Something to believe in

As some might know I’m a developer by day and paramedic (more on that to come) by night. My free time is very limited and most of the recent days I’m switching from one workplace to another. But that’s another story.

Recently I stumbled upon a Bon Jovi song which I knew, but never really thought about. Probably because I like almost all Bon Jovi songs :).

The attentive reader should know the song by now.
Obviously, it’s “Something to believe in” from the album “These Days”.

So what’s this post about?

Well, a few night shifts ago we had a patient in a really bad condition. So we demanded an emergency doctor. Nothing bad so far, a few days ago I heard that this particular patient died inside the hospital.
Also “nothing special”, we know we can’t help everyone and there are diseases which are incurable.

Normally you talk about this sort of things and after that, it’s done and cleared from your mind. That’s simply described how paramedics like I’m, deal with deaths or really bad injuries. Not in this case.

About a year ago, my cousin died of cancer. I thought I’d already processed it. But events like these bring back the memory (“I can never talk to him again”). We didn’t have the best relationship altogether but now that he’s gone things like these start to bother you. And here I am writing a blog post about it.

So, life goes on…

…is probably one of the most overused sentences in a context like this. Things should get lighter, at least that’s what’s people say. I can partially confirm that.

I didn’t think about my cousin almost half a year, I didn’t think about the first person I reanimated, altho it was just a few months ago.

And that’s something that bothers me also. On the one side I have to let go and focus on other things, otherwise, I would have a mental breakdown in no time. On the other side there are the personal events that happen which also fall through the paramedic “filter” as it can’t be turned off easily.

I made a suspicious diagnosis of a myocardial infarction of my grandfather about two weeks (he’s quite a stubborn skull :)) before he was transported to hospital.

“Should I have forced him to the hospital after he told me his symptoms?”

Questions like this start to appear in your mind all the time. “Did we do all that we could to prevent this patient from suffering?” is another one.

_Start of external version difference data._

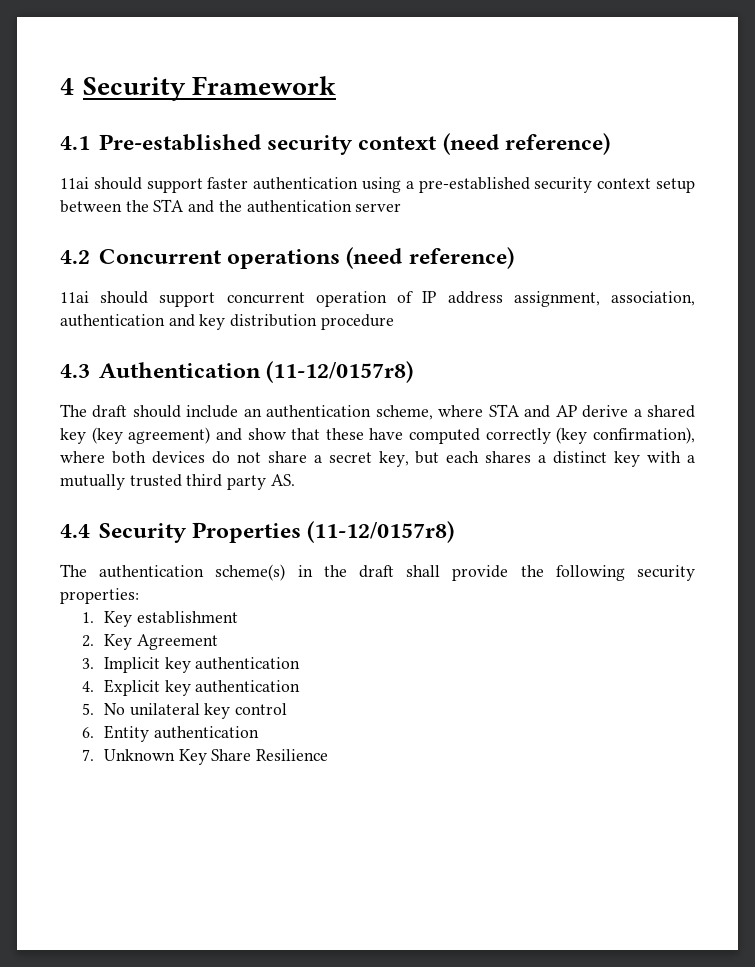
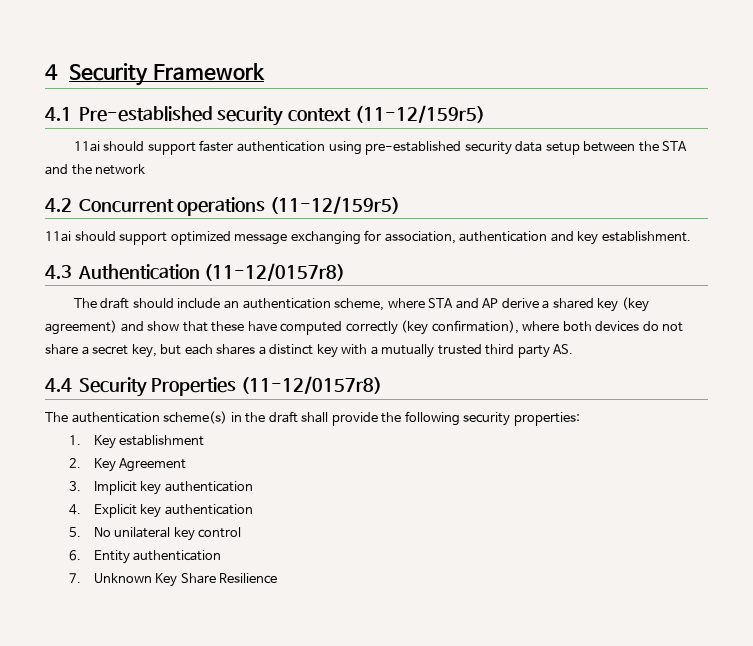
- 4.1 Pre-established security context (need reference)
+ 4.1 Pre-established security context (11-12/159r5)
- 11ai should support faster authentication using a pre-established security context setup between the STA and the authentication server
+ 11ai should support faster authentication using pre-established security data setup between the STA and the network
- 4.2 Concurrent operations (need reference)
- 11ai should support concurrent operation of IP address assignment, association, authentication and key distribution procedure
+ 4.2 Concurrent operations (11-12/159r5)
+ 11ai should support optimized message exchanging for association, authentication and key establishment.

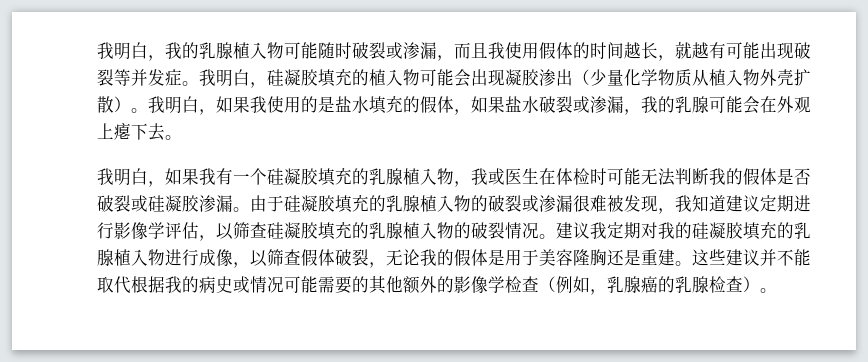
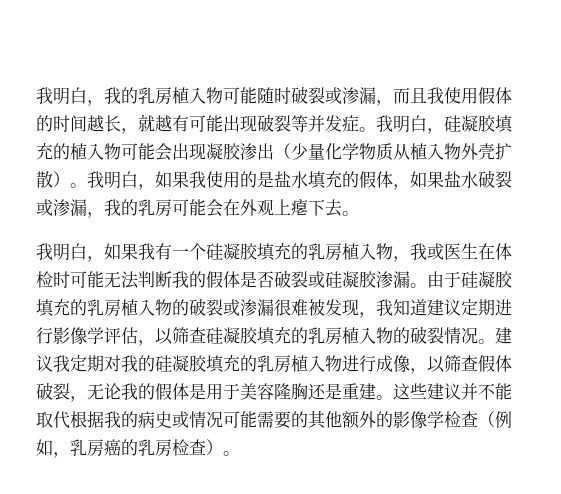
- 我明白，我的乳腺植入物可能随时破裂或渗漏，而且我使用假体的时间越长，就越有可能出现破裂等并发症。
+ 我明白，我的乳房植入物可能随时破裂或渗漏，而且我使用假体的时间越长，就越有可能出现破裂等并发症。
- 我明白，如果我使用的是盐水填充的假体，如果盐水破裂或渗漏，我的乳腺可能会在外观上瘪下去。
+ 我明白，如果我使用的是盐水填充的假体，如果盐水破裂或渗漏，我的乳房可能会在外观上瘪下去。
- 我明白，如果我有一个硅凝胶填充的乳腺植入物，我或医生在体检时可能无法判断我的假体是否破裂或硅凝胶渗漏。
+ 我明白，如果我有一个硅凝胶填充的乳房植入物，我或医生在体检时可能无法判断我的假体是否破裂或硅凝胶渗漏。
- 由于硅凝胶填充的乳腺植入物的破裂或渗漏很难被发现，我知道建议定期进行影像学评估，以筛查硅凝胶填充的乳腺植入物的破裂情况。
+ 由于硅凝胶填充的乳房植入物的破裂或渗漏很难被发现，我知道建议定期进行影像学评估，以筛查硅凝胶填充的乳房植入物的破裂情况。
- 建议我定期对我的硅凝胶填充的乳腺植入物进行成像，以筛查假体破裂，无论我的假体是用于美容隆胸还是重建。
+ 建议我定期对我的硅凝胶填充的乳房植入物进行成像，以筛查假体破裂，无论我的假体是用于美容隆胸还是重建。
- 这些建议并不能取代根据我的病史或情况可能需要的其他额外的影像学检查（例如，乳腺癌的乳腺检查）。
+ 这些建议并不能取代根据我的病史或情况可能需要的其他额外的影像学检查（例如，乳房癌的乳房检查）。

Sure we can only do what we can do, but there is always the feeling that we could have done more, even tho we were told that we’ve done everything and everything correctly.

So where are we as human beings?

Always doing the best and giving the most. Always with the feeling that more could be done. Are we condemned to regularly fall into sadness and pain?

Surely not but there are days we feel like that. And that is where the song kicks in:

If I don’t believe in Jesus, how can I believe the Pope.
If I don’t believe in heroin, how can I believe in dope.
If there’s nothing but survival, how can I believe in sin.
In a world that gives you nothing.
We need something to believe in.

“We need something to believe in” — sure, but sometimes it’s hard to find something. Currently, I’m sure I’m believing in something but it’s hard to describe and probably a subject for another post.

Thanks for reading this far and helping me get around some sadness.